Moving Histories and Discourse looks at how artistic practices not only can question dominant normative and colonial narratives but have the power to shift our/their/all perspectives on and within them – as they come into being, are re-staged or simply iterated – from text to script, to index to sound to language to choreography and to sculpture.
Carlota Dertnig
Since the late 1990s Carola Dertnig’s work and research has questioned the canonization of conceptual and performance based art forms, from a feminist and queer perspective using the example of Viennese Actionism as a point of departure. Presenting the curatorial and artistic research for her publications Let’s Twist Again (2002 to 2004) and exhibition Mothers of Invention (2004) , Dertnig will deconstruct the politics of authorship of women actionnists by unwinding the complex histories of performance avant-gardes since the 1960s on a local, as well from a global perspective. Followed by a conversation with Vanessa Parent.
Carola Dertnig is an artist who is interested in upturning and overwriting aspects of performance art history through strategies of feminist historical revisionism, including imaginative reconceptualization and performative interventions with existing documentation. Dertnig lives and works currently in Vienna. Since 2006 she is a Professor for Performative Art at the University of Fine Arts in Vienna and has been teaching as a guest professor at Cal ARTS in Los Angeles. Dertnig’s work has appeared in several exhibitions at P.S.1 Contemporary Art Center, Artists Space and the Museum of Modern Art in New York and at the Secession and MUMOK in Vienna. Dertnig published Let’s Twist Again: If You Can’t Think It, Dance it. Performance in Vienna from 1960 until Today (coedited with Stefanie Seibold) in 2006 and Performing the Sentence. Views on Research and Teaching in Performance Art (coedited with Felicitas Thun) at Sternberg Press in 2013.
Anique Jordan
Using the elements of masquerade: mimicry, public engagement, political content and performance, Anique Jordan’s work aims to embody, disturb and complicate the archive. Through recent projects: Mas’, a DJ’d funeral procession, Evidence a sonic recounting of 1894 Toronto murder trial and the photographic series ban’ yuh belly which documents the design of structural violence in racialized communities across Toronto, Anique Jordan will take us through some of her latest archival research and explore the ways in which performance, self portraiture and group process conflate the past and future into our contemporary moment. Followed by a conversation with Joana Joachim.
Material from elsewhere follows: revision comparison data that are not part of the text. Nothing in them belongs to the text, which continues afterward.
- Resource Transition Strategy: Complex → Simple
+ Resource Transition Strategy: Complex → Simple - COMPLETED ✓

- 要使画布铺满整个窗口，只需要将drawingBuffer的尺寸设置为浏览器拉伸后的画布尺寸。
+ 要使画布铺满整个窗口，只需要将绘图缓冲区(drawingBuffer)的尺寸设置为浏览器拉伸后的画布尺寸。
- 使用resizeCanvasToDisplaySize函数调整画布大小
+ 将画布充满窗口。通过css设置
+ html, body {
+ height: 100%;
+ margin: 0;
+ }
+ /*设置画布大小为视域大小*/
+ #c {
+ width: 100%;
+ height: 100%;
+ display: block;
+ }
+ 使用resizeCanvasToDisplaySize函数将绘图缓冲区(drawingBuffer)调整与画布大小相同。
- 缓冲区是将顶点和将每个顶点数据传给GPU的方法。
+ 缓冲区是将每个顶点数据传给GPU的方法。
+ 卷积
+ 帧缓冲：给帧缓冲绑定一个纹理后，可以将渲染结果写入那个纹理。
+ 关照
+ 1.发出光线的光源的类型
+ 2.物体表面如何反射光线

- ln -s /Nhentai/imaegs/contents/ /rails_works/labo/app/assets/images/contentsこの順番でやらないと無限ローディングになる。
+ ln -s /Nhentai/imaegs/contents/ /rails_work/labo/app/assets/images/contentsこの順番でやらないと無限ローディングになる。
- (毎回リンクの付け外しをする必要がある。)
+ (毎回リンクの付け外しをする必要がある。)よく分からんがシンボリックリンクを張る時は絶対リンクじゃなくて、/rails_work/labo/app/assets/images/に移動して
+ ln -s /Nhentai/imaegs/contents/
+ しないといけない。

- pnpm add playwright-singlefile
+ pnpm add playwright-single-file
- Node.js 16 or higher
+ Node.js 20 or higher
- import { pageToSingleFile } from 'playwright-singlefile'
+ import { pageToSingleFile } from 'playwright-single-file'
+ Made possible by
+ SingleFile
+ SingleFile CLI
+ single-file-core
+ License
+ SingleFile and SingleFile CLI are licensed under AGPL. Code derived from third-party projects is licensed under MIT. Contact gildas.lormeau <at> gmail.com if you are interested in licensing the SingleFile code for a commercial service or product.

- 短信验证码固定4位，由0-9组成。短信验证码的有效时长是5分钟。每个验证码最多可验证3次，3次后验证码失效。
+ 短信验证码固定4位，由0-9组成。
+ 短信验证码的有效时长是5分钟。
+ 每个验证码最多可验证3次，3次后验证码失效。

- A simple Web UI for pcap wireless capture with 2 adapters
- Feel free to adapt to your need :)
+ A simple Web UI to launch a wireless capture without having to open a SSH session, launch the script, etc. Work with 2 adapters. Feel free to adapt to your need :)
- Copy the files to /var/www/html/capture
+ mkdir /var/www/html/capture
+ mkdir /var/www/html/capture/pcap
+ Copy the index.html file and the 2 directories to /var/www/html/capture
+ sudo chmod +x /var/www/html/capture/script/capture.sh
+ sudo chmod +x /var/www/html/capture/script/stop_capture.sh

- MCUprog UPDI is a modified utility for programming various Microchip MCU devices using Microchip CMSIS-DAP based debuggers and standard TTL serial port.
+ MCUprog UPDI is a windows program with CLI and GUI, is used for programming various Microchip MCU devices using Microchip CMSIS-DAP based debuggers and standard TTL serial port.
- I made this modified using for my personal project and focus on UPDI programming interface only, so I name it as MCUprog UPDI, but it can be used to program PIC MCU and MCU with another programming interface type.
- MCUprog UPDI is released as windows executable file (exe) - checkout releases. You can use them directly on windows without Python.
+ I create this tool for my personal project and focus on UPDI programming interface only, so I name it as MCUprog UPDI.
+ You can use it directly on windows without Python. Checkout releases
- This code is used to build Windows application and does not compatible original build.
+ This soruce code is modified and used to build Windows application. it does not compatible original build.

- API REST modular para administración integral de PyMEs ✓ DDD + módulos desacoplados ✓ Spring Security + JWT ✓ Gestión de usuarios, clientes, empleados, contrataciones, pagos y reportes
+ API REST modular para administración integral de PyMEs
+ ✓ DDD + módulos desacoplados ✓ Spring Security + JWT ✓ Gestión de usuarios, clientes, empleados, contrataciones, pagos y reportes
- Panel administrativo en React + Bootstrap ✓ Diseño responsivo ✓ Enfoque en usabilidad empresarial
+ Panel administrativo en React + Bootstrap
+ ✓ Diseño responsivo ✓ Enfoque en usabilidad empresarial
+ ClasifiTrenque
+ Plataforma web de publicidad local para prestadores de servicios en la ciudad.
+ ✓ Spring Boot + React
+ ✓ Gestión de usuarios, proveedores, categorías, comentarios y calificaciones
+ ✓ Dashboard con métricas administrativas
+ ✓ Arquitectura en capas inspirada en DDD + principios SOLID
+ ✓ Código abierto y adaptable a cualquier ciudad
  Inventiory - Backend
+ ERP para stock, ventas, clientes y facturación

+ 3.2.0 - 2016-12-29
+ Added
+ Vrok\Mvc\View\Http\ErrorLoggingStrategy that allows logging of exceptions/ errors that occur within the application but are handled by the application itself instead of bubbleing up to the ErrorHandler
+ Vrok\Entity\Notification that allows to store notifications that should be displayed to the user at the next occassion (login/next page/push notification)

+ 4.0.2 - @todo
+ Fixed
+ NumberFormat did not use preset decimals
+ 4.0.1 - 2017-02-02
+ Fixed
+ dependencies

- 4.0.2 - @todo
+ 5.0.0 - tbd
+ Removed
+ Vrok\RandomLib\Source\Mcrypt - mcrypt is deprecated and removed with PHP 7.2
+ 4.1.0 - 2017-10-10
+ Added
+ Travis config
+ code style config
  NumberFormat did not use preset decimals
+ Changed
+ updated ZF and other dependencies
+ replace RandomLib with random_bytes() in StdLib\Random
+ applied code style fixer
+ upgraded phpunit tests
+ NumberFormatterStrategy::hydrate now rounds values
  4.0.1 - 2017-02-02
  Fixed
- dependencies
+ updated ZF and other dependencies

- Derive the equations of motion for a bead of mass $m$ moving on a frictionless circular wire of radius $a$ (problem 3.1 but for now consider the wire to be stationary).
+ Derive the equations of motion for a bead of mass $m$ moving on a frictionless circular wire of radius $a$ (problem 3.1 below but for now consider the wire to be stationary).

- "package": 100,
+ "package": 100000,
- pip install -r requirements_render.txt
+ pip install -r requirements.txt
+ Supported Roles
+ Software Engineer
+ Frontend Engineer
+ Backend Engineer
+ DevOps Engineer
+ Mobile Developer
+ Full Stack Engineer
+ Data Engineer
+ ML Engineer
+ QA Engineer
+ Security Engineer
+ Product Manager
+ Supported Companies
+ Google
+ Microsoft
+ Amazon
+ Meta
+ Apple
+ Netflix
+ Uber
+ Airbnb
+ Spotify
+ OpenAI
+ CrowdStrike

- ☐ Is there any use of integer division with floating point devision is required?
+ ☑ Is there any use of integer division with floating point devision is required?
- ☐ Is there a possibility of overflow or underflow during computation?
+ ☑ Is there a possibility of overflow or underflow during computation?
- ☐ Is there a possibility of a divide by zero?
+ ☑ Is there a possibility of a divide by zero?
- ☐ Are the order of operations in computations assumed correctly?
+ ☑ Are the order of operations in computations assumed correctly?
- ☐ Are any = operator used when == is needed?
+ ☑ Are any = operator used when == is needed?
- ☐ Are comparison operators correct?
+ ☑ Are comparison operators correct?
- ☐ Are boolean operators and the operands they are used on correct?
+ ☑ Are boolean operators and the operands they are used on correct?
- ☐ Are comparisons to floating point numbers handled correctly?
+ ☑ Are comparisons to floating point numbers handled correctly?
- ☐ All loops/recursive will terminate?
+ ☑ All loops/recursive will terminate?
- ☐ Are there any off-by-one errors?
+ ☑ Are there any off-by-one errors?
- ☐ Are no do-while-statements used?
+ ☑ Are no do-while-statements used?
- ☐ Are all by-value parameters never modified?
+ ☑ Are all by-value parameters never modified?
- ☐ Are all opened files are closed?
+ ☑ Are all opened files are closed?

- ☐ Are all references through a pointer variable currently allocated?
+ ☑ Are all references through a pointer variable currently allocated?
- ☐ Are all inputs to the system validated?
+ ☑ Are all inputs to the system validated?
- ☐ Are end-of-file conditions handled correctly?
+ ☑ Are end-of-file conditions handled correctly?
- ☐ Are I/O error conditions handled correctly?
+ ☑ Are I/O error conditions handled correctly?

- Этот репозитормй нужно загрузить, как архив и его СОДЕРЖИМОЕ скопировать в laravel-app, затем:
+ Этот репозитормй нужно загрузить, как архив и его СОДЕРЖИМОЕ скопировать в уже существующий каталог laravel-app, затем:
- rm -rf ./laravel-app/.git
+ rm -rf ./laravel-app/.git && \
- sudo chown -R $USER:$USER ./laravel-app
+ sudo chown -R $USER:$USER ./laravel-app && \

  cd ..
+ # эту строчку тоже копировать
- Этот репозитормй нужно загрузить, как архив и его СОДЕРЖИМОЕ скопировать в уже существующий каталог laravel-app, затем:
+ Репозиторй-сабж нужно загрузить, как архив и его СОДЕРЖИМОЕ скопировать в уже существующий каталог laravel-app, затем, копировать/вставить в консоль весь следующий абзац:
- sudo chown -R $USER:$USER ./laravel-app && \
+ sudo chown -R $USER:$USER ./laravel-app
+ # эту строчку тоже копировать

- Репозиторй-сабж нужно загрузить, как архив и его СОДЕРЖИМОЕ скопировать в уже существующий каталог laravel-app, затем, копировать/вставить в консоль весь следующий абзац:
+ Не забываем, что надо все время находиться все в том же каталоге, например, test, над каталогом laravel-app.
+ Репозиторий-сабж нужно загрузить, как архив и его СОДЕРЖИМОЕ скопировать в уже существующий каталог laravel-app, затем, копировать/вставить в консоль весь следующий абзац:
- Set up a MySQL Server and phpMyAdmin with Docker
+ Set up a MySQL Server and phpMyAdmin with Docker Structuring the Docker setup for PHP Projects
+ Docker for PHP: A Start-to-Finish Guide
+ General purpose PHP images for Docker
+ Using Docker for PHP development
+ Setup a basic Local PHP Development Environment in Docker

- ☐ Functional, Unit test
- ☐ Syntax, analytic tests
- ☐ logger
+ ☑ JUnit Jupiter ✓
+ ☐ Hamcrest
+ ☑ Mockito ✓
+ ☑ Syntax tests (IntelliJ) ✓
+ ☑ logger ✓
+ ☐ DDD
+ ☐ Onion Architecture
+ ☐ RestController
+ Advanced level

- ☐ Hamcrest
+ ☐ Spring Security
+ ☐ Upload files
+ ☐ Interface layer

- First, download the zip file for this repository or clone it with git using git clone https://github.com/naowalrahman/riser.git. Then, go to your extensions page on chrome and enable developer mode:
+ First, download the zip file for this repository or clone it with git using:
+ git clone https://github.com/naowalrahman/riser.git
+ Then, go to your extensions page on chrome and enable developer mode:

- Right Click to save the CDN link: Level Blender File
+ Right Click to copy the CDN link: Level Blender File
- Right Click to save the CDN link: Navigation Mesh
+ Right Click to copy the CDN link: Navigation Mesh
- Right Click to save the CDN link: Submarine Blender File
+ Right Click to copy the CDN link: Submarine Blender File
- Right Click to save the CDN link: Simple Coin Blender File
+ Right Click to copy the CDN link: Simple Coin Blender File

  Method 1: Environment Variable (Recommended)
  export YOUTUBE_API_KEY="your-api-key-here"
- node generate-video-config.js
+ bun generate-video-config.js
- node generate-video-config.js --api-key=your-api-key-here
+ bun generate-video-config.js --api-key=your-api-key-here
Anique Jordan is an artist, writer and curator who looks to answer the question of possibility in everything she creates. As an artist, Jordan works in photography, sculpture and performance often employing the theory of hauntology to challenge historical or dominant narratives and creating, what she calls, impossible images. Jordan has lectured on her artistic and community engaged curatorial practice as a 2017 Canada Seminar speaker at Harvard University and in numerous institutions across the Americas. In 2017 she co-curated the exhibition Every. Now. Then: Reframing Nationhood at the Art Gallery of Ontario. As an artist, she has exhibited in galleries such as the Art Gallery of York University (AGYU), Art Gallery of Guelph, Doris McCarthy Gallery, the Wedge Collection, Art Gallery of Windsor, Gallery 44, and Y+ Contemporary. She has received numerous awards, grants and fellowships and in 2017 was awarded the Toronto Arts Foundation Emerging Artist of the Year award. This past year, Jordan completed a residency at the University of the West Indies (Trinidad and Tobago), was the 2018-19 Artist-in-Residence at Osgoode Hall Law School and the most recent recipient of the Hnatyshyn Emerging Artist award. Her work appears in public and private collections nationally.
Adam Kinner
In his presentation Adam Kinner will discuss, among other things, his recent staging of a group piece at the Musée d’art de Joliette called Suite canadienne, a demonstration, based on an early choreography of Ludmilla Chiriaeff. This project proceeded from archival research on the history of choreography in Québec, and the politics of the social dances that the original work from the 1950s instrumentalized in its claim to authenticity. By excavating and re-performing historical texts and movements, Kinner’s work invites us to look at Québec’s history through another lens and to re-think how we perform the nation. Followed by a conversation with Vincent Bonin.